- **TASK DETAILS**
Exactly the lines from the one containing "- Kétoconazole 200 mg une fois par jour" through the end of the listing should be written out, both ends included, and nothing more.

- **RECORDS SHOWN**
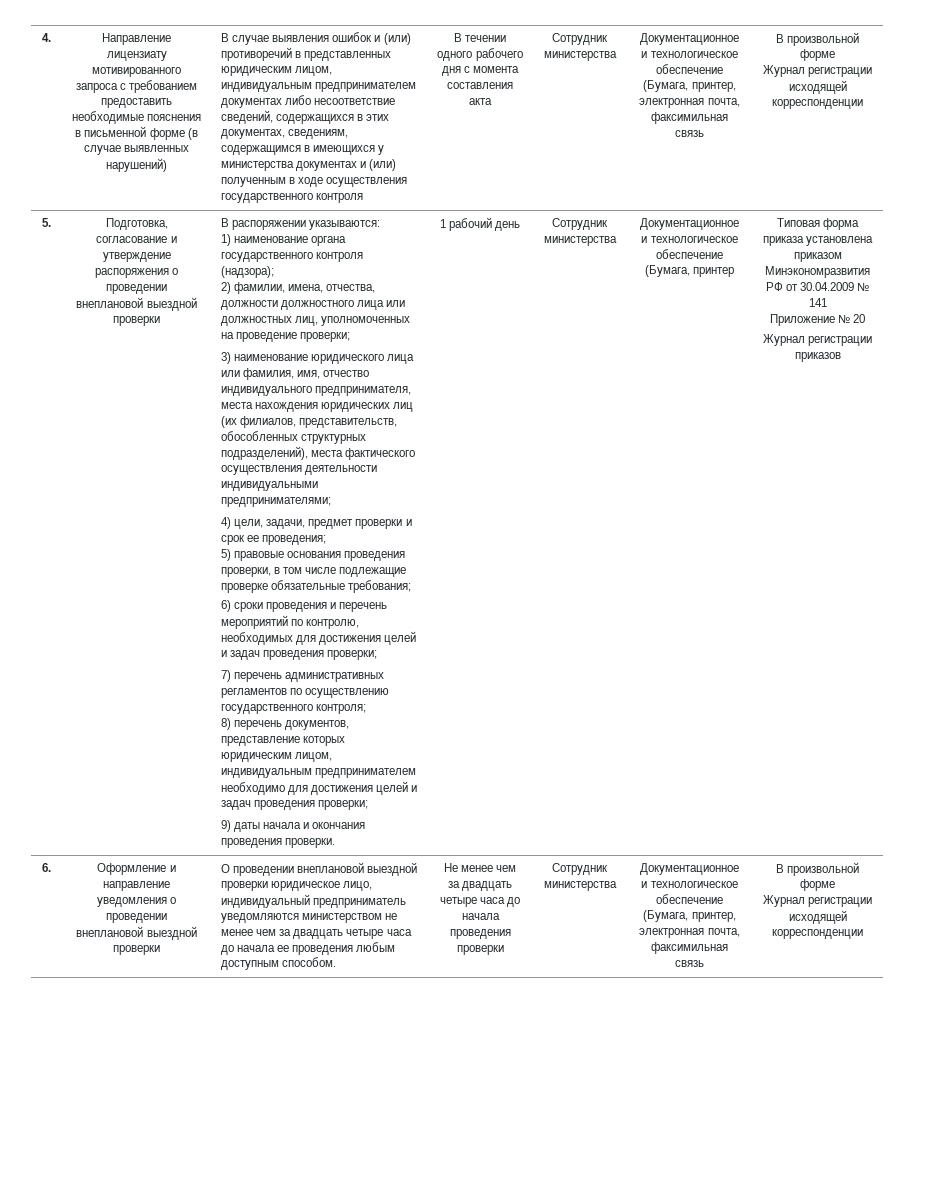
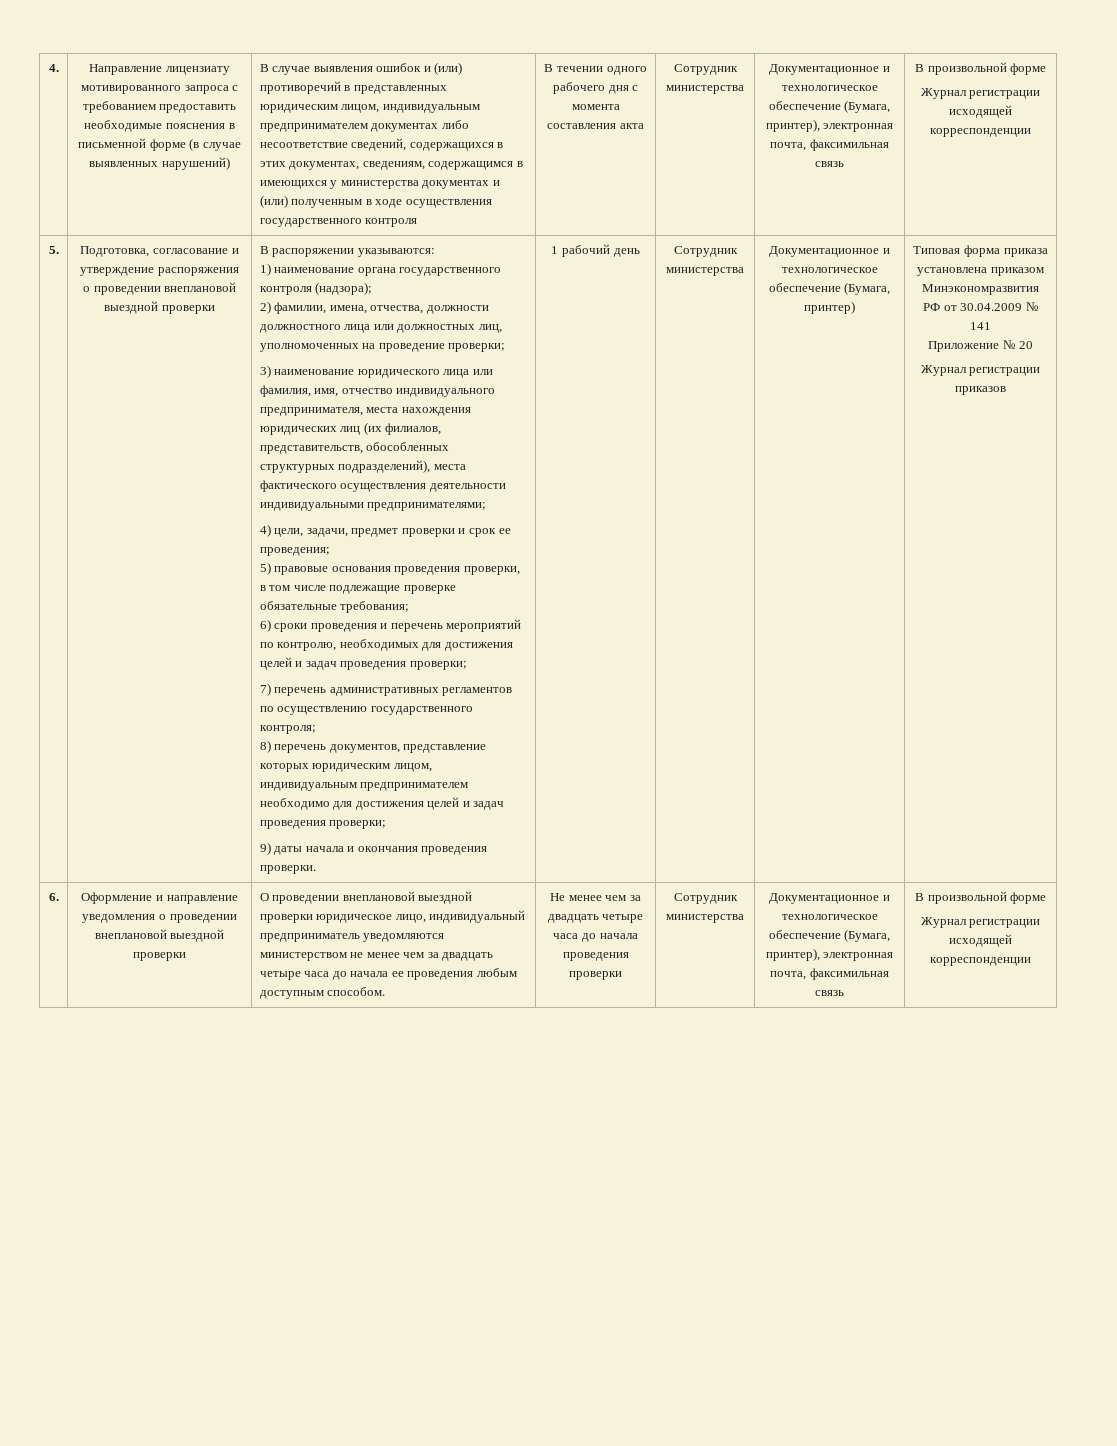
- В течении одного рабочего дня с момента составления акта | Сотрудник министерства | Документационное и технологическое обеспечение (Бумага, принтер, электронная почта, факсимильная связь
+ В течении одного рабочего дня с момента составления акта | Сотрудник министерства | Документационное и технологическое обеспечение (Бумага, принтер), электронная почта, факсимильная связь
- Документационное и технологическое обеспечение (Бумага, принтер
+ Документационное и технологическое обеспечение (Бумага, принтер)
- Не менее чем за двадцать четыре часа до начала проведения проверки | Сотрудник министерства | Документационное и технологическое обеспечение (Бумага, принтер, электронная почта, факсимильная связь
+ Не менее чем за двадцать четыре часа до начала проведения проверки | Сотрудник министерства | Документационное и технологическое обеспечение (Бумага, принтер), электронная почта, факсимильная связь

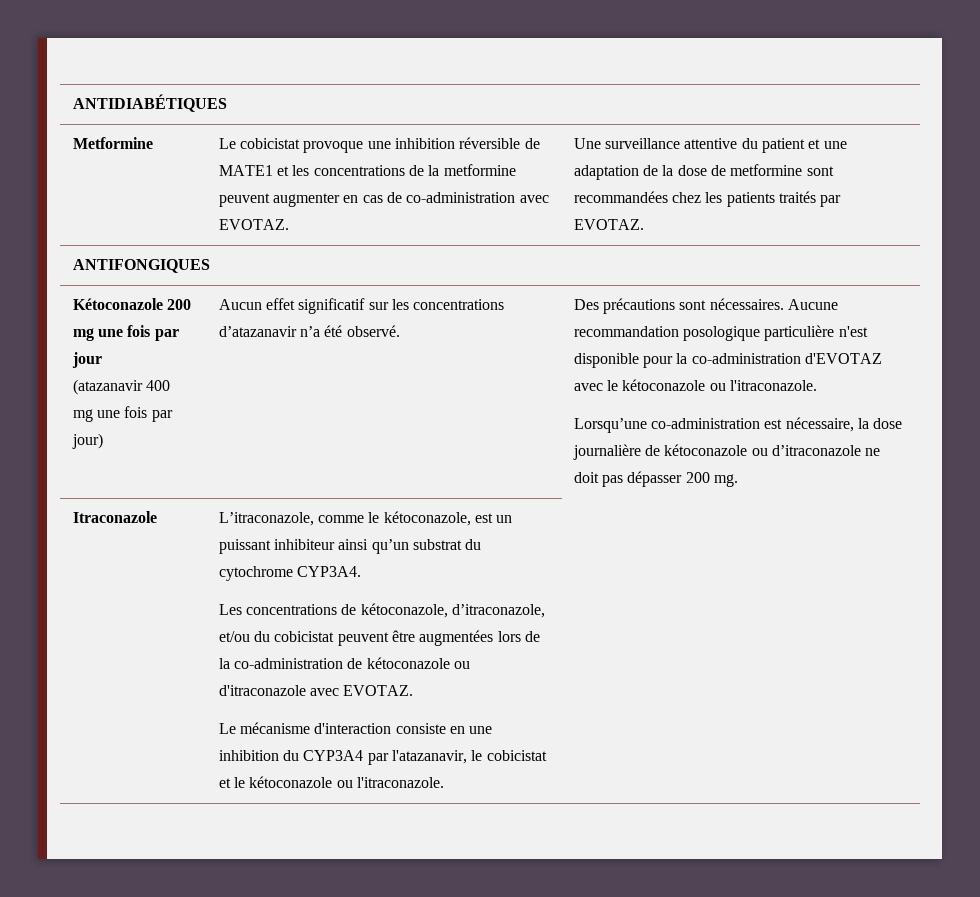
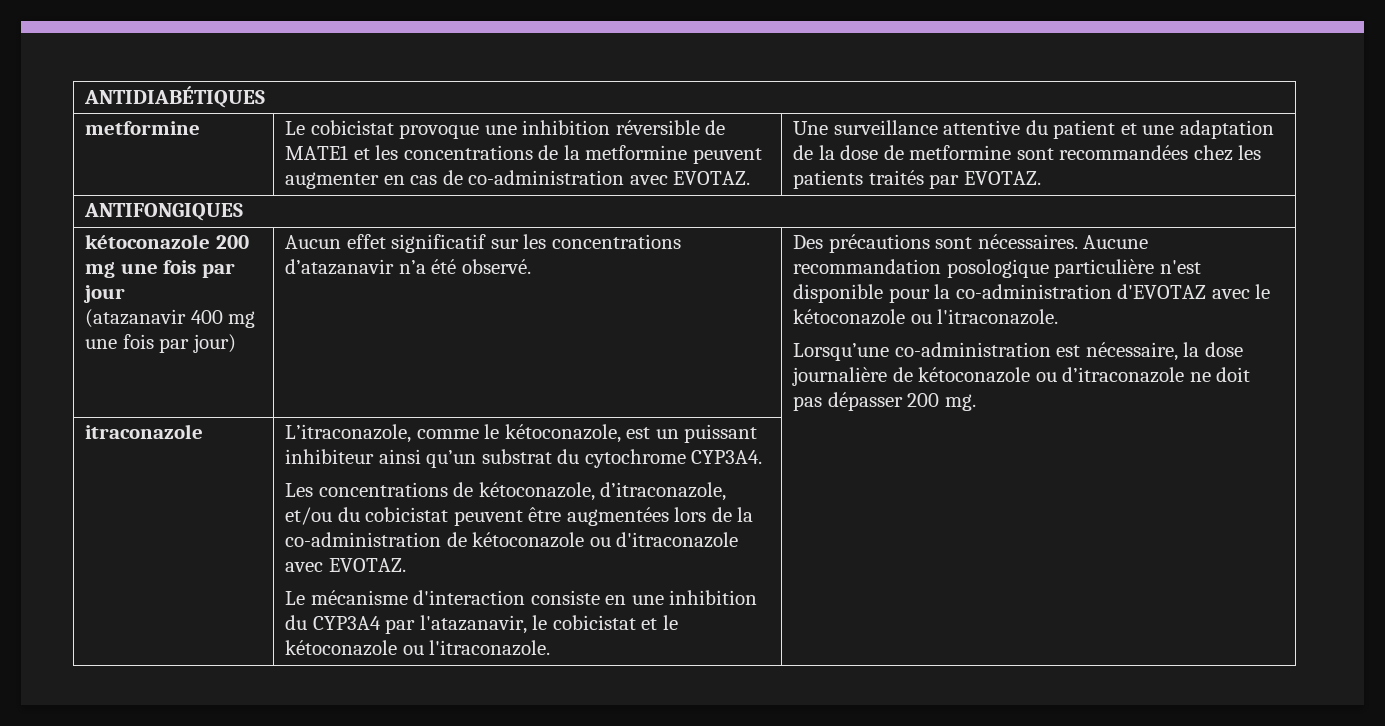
  ANTIDIABÉTIQUES
- Metformine
+ metformine
- Kétoconazole 200 mg une fois par jour
+ kétoconazole 200 mg une fois par jour
- Itraconazole
+ itraconazole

- **REPLY**
- Kétoconazole 200 mg une fois par jour
+ kétoconazole 200 mg une fois par jour
- Itraconazole
+ itraconazole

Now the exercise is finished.